_To do:_ Gather every line below where "number" appears.

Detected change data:
++++

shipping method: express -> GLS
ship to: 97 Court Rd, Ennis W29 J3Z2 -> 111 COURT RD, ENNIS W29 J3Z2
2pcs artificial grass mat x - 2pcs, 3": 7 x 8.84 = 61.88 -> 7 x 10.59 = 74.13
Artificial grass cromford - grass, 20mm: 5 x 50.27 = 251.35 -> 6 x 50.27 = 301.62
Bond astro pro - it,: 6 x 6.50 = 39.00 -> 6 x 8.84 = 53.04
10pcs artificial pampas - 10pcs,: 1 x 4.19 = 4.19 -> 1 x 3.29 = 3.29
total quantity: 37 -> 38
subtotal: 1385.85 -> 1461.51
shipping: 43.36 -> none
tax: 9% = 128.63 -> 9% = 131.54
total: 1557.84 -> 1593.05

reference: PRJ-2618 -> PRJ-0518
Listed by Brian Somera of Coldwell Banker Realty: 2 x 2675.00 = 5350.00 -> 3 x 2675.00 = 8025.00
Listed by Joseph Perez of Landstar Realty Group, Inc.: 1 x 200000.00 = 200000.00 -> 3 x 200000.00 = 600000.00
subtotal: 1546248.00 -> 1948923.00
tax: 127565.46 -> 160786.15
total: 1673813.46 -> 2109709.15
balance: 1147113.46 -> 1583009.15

++++

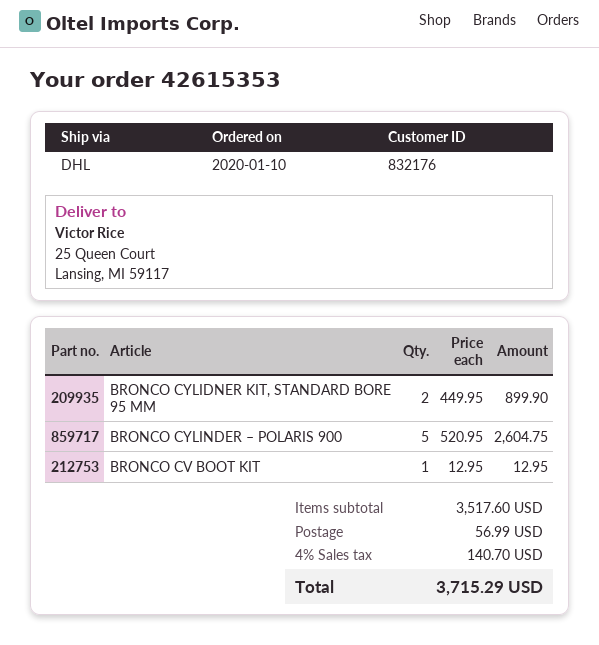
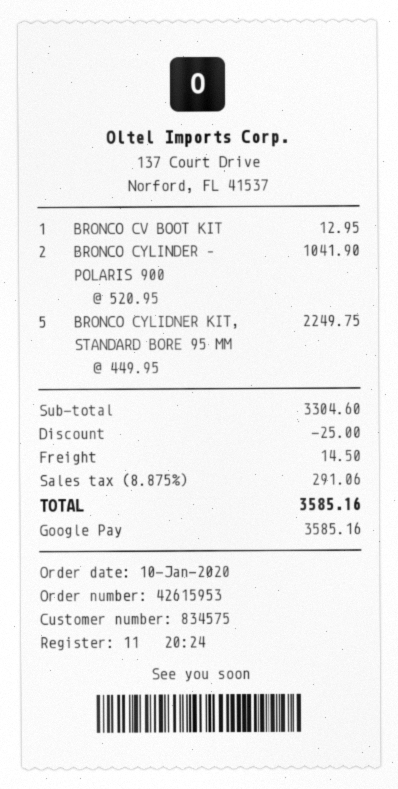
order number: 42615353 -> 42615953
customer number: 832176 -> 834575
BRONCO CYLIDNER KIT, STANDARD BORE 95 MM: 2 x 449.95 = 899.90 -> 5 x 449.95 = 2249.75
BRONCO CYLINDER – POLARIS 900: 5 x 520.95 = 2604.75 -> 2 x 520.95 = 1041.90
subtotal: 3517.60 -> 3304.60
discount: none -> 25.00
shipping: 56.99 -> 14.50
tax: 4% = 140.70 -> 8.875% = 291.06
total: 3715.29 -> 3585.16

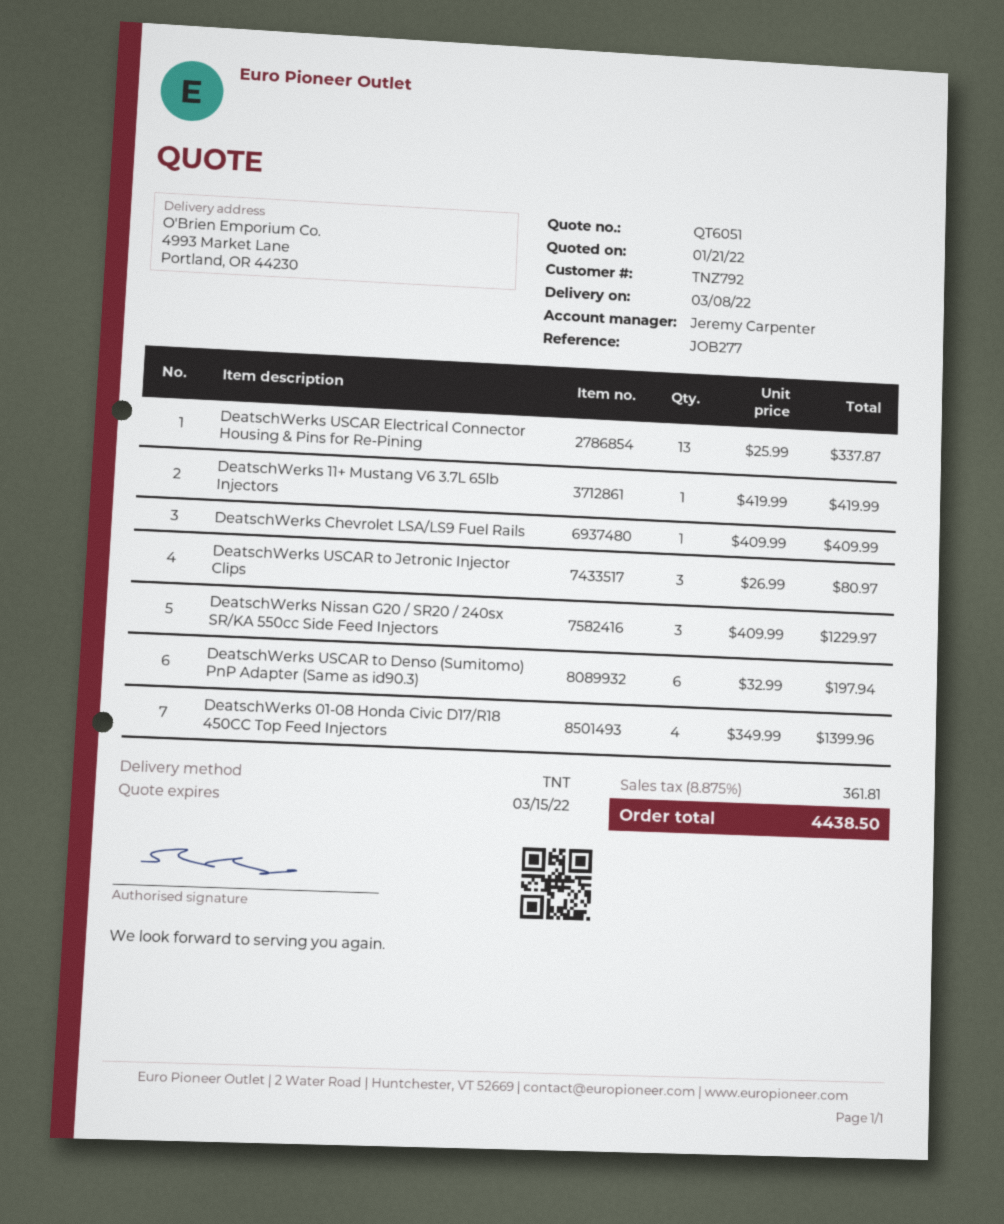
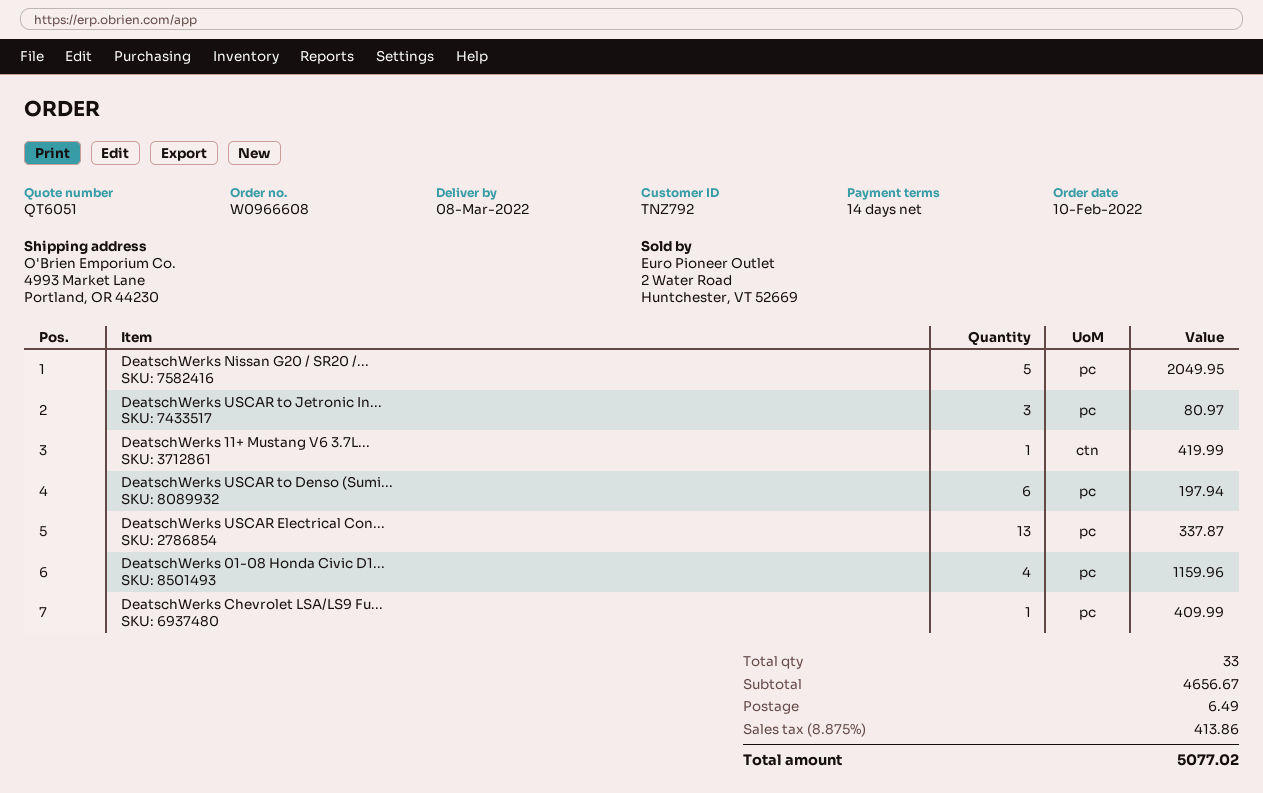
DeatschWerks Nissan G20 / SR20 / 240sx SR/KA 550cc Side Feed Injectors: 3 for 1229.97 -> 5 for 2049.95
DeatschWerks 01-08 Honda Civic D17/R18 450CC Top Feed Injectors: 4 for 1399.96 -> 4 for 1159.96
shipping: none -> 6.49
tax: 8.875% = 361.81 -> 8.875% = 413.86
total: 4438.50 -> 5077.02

++++

_Task response:_
order number: 42615353 -> 42615953
customer number: 832176 -> 834575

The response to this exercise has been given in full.